Trivial works especially well over Zoom because there isn’t much action in the play — the world of John Quincy Adams High unfurls mostly through dialogue between pairs or triplets of characters. This dialogue sometimes feels a little awkward, but the awkwardness accurately captures the way super-smart people talk — sometimes their jokes are a little forced, sometimes they miss the mark. One of the great things about Trivial is that its scenes of dialogue are punctuated every so often by a tournament, so the audience can test their Quizbowl chops by trying to beat the team to the buzzer (the only one I got was 10 Things I Hate About You). And it’s great fun to observe how the team we’ve gotten to know in private interacts in public — one of my favorite bits of the show, and a testament to Kolman’s sense of observation (a crucial skill for any writer), is watching the different ways each character gives their name to the scorekeeper before the tournament begins (uptight George spells G-E-O-R-G-E; slacker Charlie just says “Charlie, like how it’s usually spelled”).
What I felt Trivial lacked, however, was a sense of interrelated stakes — each character’s success, in love or college or in Quizbowl, certainly mattered to them (this was clear through excellent acting by Rogers and Van Liew), but their successes or failures didn’t seem to depend on each other in a way that made their storylines overlap. George, for example, says that if the team doesn’t win, “he won’t get into college and his life will be a failure.” This is presented as hyperbole, but the Quizbowl I experienced was full of such dramatic conundrums — one girl I knew endured severe emotional abuse from a Quizbowl captain for years because he claimed she would never get into college if she chose to quit the team.
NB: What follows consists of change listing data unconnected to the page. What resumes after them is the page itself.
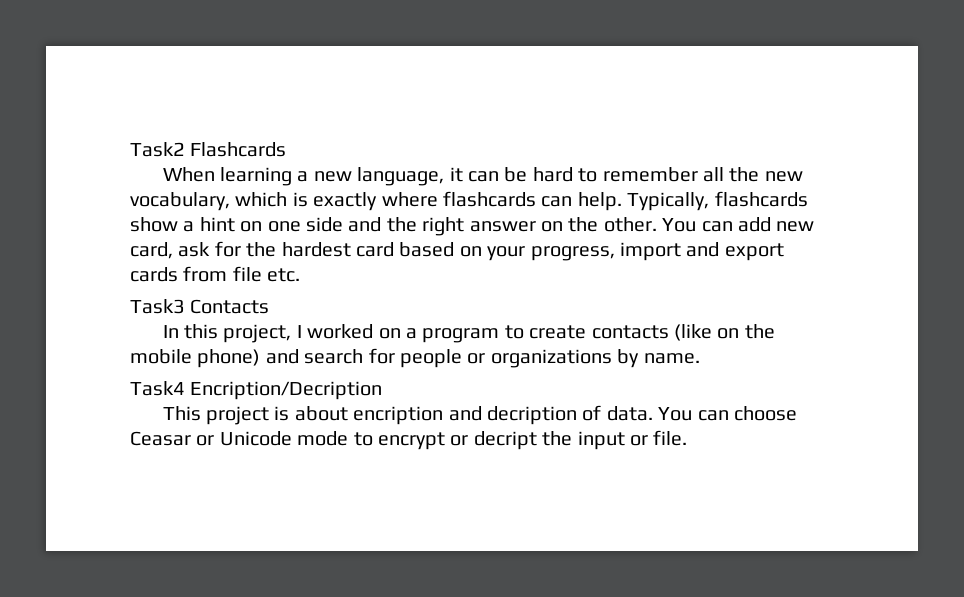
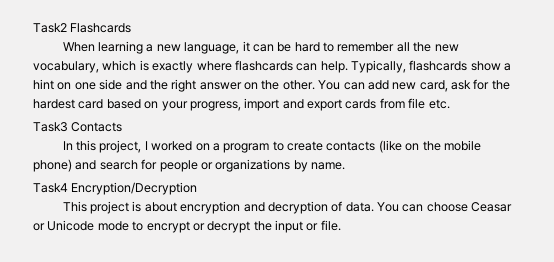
[190,381,383,400] Encription/Decription -> [71,182,198,195] Encryption/Decryption
[353,406,578,425] encription and decription -> [180,201,328,214] encryption and decryption
[473,431,537,450] decript -> [207,221,251,233] decrypt

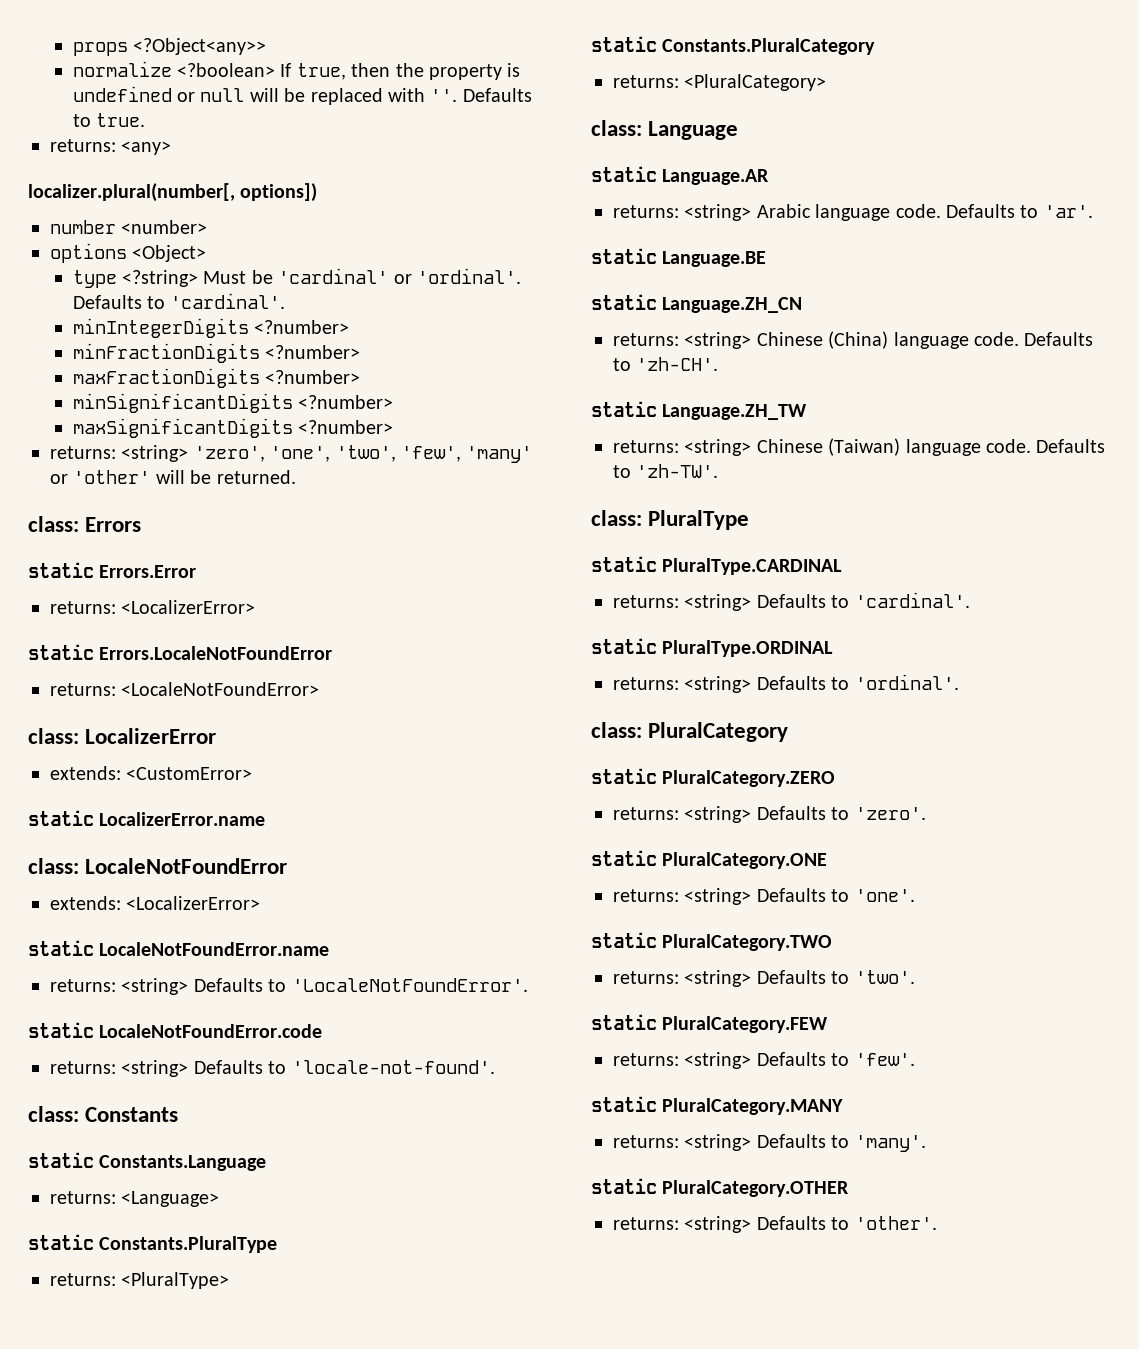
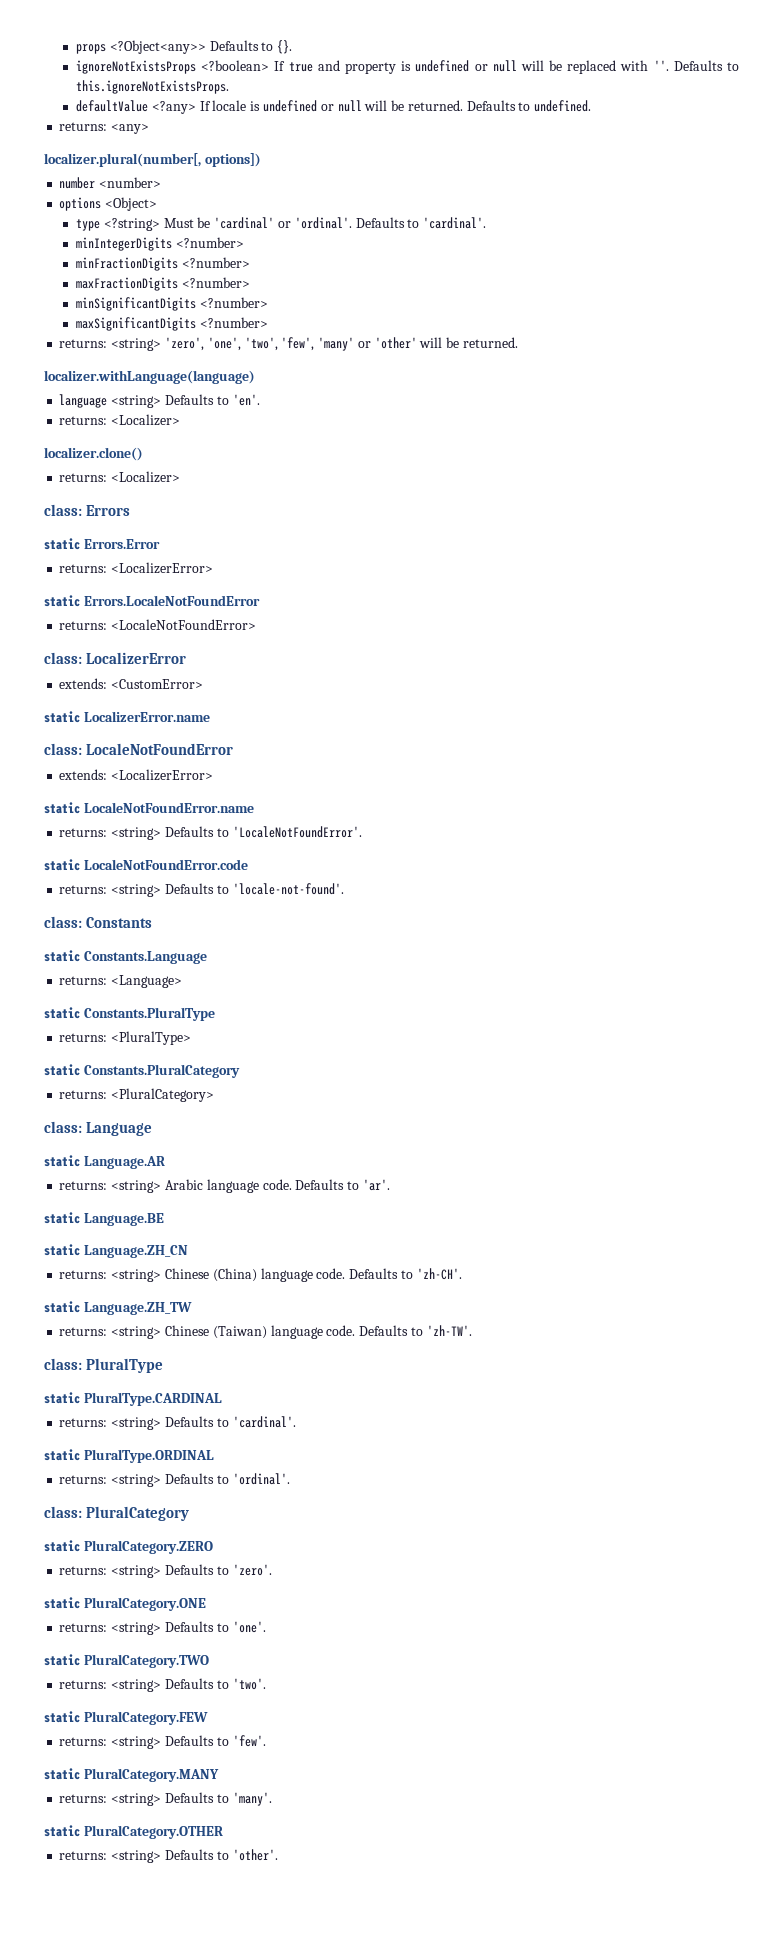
[72,61,424,80] // normalize <?boolean> If true, then the -> [209,40,293,54] [76,60,340,74] Defaults to {}. // ignoreNotExistsProps <?boolean> If true and
[95,113,145,127] true. -> [76,80,230,94] [76,100,592,114] this.ignoreNotExistsProps. // defaultValue <?any> If locale is undefined or null will be returned. Defaults to undefined.
(296, 477) none -> [44,370,255,384] [59,394,260,408] [59,414,181,426] [44,447,143,461] [59,471,181,483] // localizer.withLanguage(language) // language <string> Defaults to 'en'. // returns: <Localizer> // localizer.clone() // returns: <Localizer>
What if George’s Yale acceptance actually did depend on Claire buoying him to nationals? Her choice, if it tangibly affected another character’s goal, would certainly become more complex.
Claire and George are the most intense characters in Trivial, and the most compelling because their conflicts are the best developed. Other characters, including Juliet, feel more loosely sketched — though Juliet appears in a ton of scenes, we learn virtually nothing about her by the end of the play save for her pizza preference, science smarts and eagerness to flirt with Charlie (while their plotline was cute, it played out over one too many scenes in my opinion).
David, too, is a little underdeveloped for a character who ends up delivering Trivial’s main message. What if David had gotten into Yale, and George hadn’t? Or even, what if George had told the team he had been accepted, and David knows he’s lying because David attended admitted students day? This is where I thought the play was headed when David mentions to Claire that he is attending an “admitted students day event” — it turns out he’s actually going to Duke.
I only mention these ideas because I know — or sincerely hope — that Trivial will eventually transition from a Zoom reading to a staged play. When it does, I’m certain Kolman, Nadelman and Trivial’s cast will easily reproduce the same tender, small world they’ve created around Trivial’s Quizbowl team, a world filled to the brim with feeling and life. But trivial concerns can beget real consequences, can turn even the most precious of people — for the sarcastic know-it-all camaraderie of Trivial admittedly feels a little precious — into less perfect versions of themselves. I quit Quizbowl in ninth grade after my captain screamed at me for missing a question. Later that year, a kid on my team overdosed on caffeine while studying for nationals. Trivial is mostly fun and games, but the game (as Trivial begins to explore) is often far from fun, and I’d love to see a play that goes farther with that. Trivial is wonderful for what it is, but thrilling for what it might yet become.